Küresel şirketlerin yüzde 40'a yakını Rusya'dan ayrıldı

Ukrayna'da başlattığı savaş nedeniyle Rusya'ya yönelik yaptırım açıklamaları sürerken, Rusya'da halen yatırımı olan Batılı şirketlerin son 4 ayda sadece 10'unun faaliyetlerini tamamen durdurduğu ortaya çıktı

(AA)
(AA)
TT

Küresel şirketlerin yüzde 40'a yakını Rusya'dan ayrıldı

(AA)
(AA)

Avrupa Parlamentosu Milletvekili Moritz Körner, geçen hafta Avrupa Birliği (AB) Komisyonu'na uygulanan yaptırımlara rağmen "kaç Batılı firmanın Rusya'da faaliyetlerini sürdürdüğüne" yönelik soru önergesi iletti.

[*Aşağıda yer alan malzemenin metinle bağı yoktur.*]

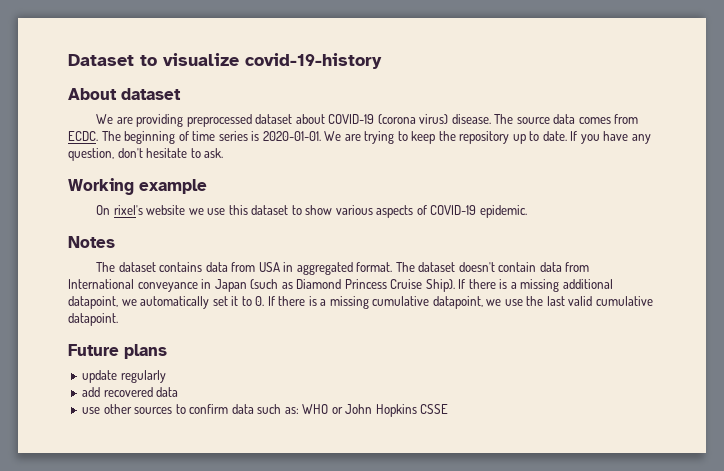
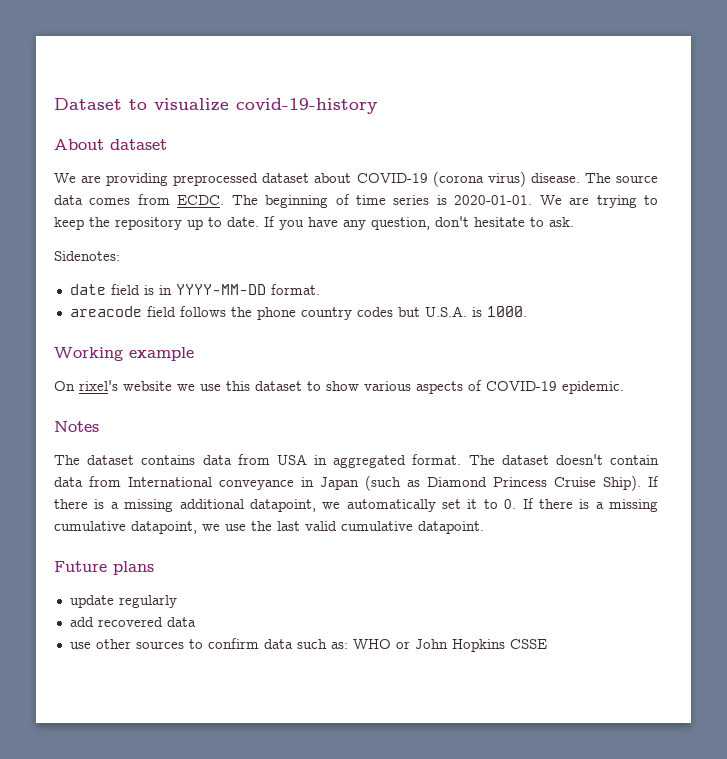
(224, 153) none -> [54,251,120,261] [69,284,320,295] [69,306,527,320] // Sidenotes: // date field is in YYYY-MM-DD format. // areacode field follows the phone country codes but U.S.A. is 1000.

AB Komisyonu ise Körner'in sorusunu ABD'deki Yale Yönetim Okulu İcra Liderliği Enstitüsü'nün verilerine dayanarak yanıtlarken uluslararası şirketlerin sadece yüzde 40'ının Rusya'dan ayrılmaya karar verdiğini bildirdi.

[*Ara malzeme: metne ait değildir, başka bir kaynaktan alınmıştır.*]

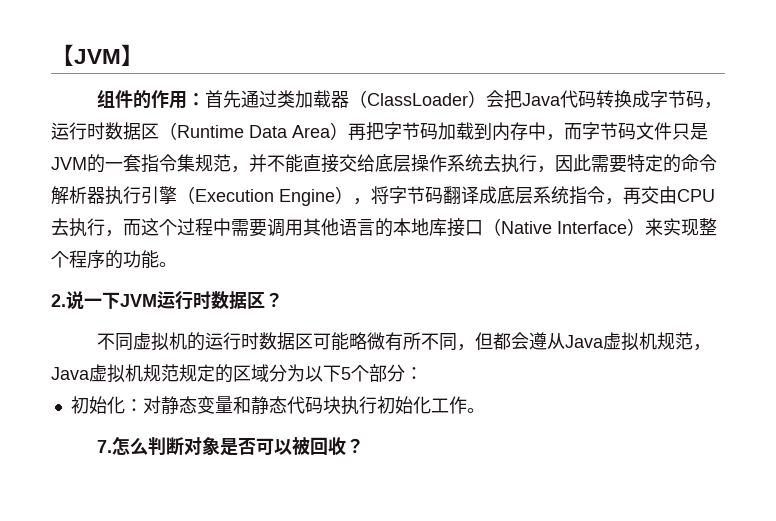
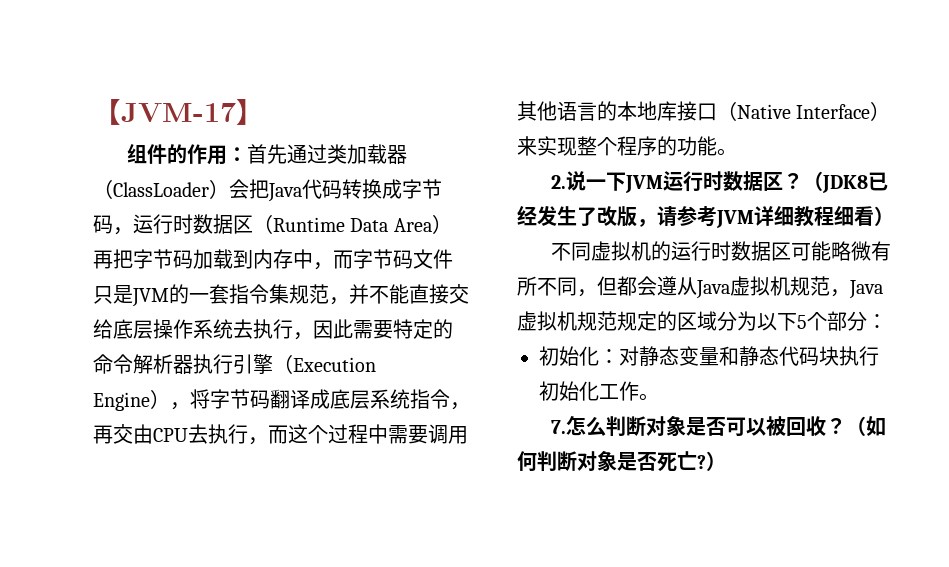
[74,49,121,64] JVM -> [121,103,236,122] JVM-17
(283, 300) none -> [803,171,889,193] [517,206,894,228] （JDK8已经发生了改版，请参考JVM详细教程细看）
(365, 446) none -> [846,416,887,436] [517,450,726,472] （如何判断对象是否死亡?）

Bu durum, AB Komisyonu'nun soru önergesine verdiği yanıtta dayanak yaptığı Yale Yönetim Okulu İcra Liderliği Enstitüsü'nün konuya ilişkin tuttuğu veri tabanını yeniden gündeme getirdi.

AA'nın haziran ayında söz konusu veri tabanında konuya ilişkin yaptığı araştırmada, savaş öncesi Rusya'da faaliyet gösteren uluslararası 1.500'ü aşkın şirketten 525'inin faaliyetlerini tamamen durdurduğu belirlendi. 555'inin ise kısmen veya normal şekilde ülkede faaliyetlerini sürdürdüğü ortaya çıkmıştı. Veri tabanına göre halihazırda faaliyetlerini tamamen durduran şirketlerin sayısı 535'e çıkarken, 547'sinin kısmen veya normal şekilde işlerine devam ettiği görülüyor.

Veri tabanı 28 Şubat 2022'den bu yana tutuluyor

AB Komisyonu'nun referans gösterdiği Yale Yönetim Okulu İcra Liderliği Enstitüsü'nün 28 Şubat 2022'den beri yayınladığı veri tabanında, okul mantığı kullanılarak oluşturulan A, B, C, D ve F listesi kapsamında, uluslararası şirketlerin Rusya'daki konumu "ülkeden tamamen çıkanlar", "Rusya'daki faaliyetlerini geçici olarak durdurmasına veya askıya almasına rağmen ülkeye geri dönüş kapısını açık bırakanlar", "Rusya'da bazı iş kollarını sürdürmesine karşın önemli ölçüde faaliyetini sonlandıranlar", "işlerini sürdürürken gelecek yatırımlarını veya büyümeyi erteleyerek zaman satın alanlar" ve "normal şekilde işlerine devam eden şirketler" kategorisine ayrıldı.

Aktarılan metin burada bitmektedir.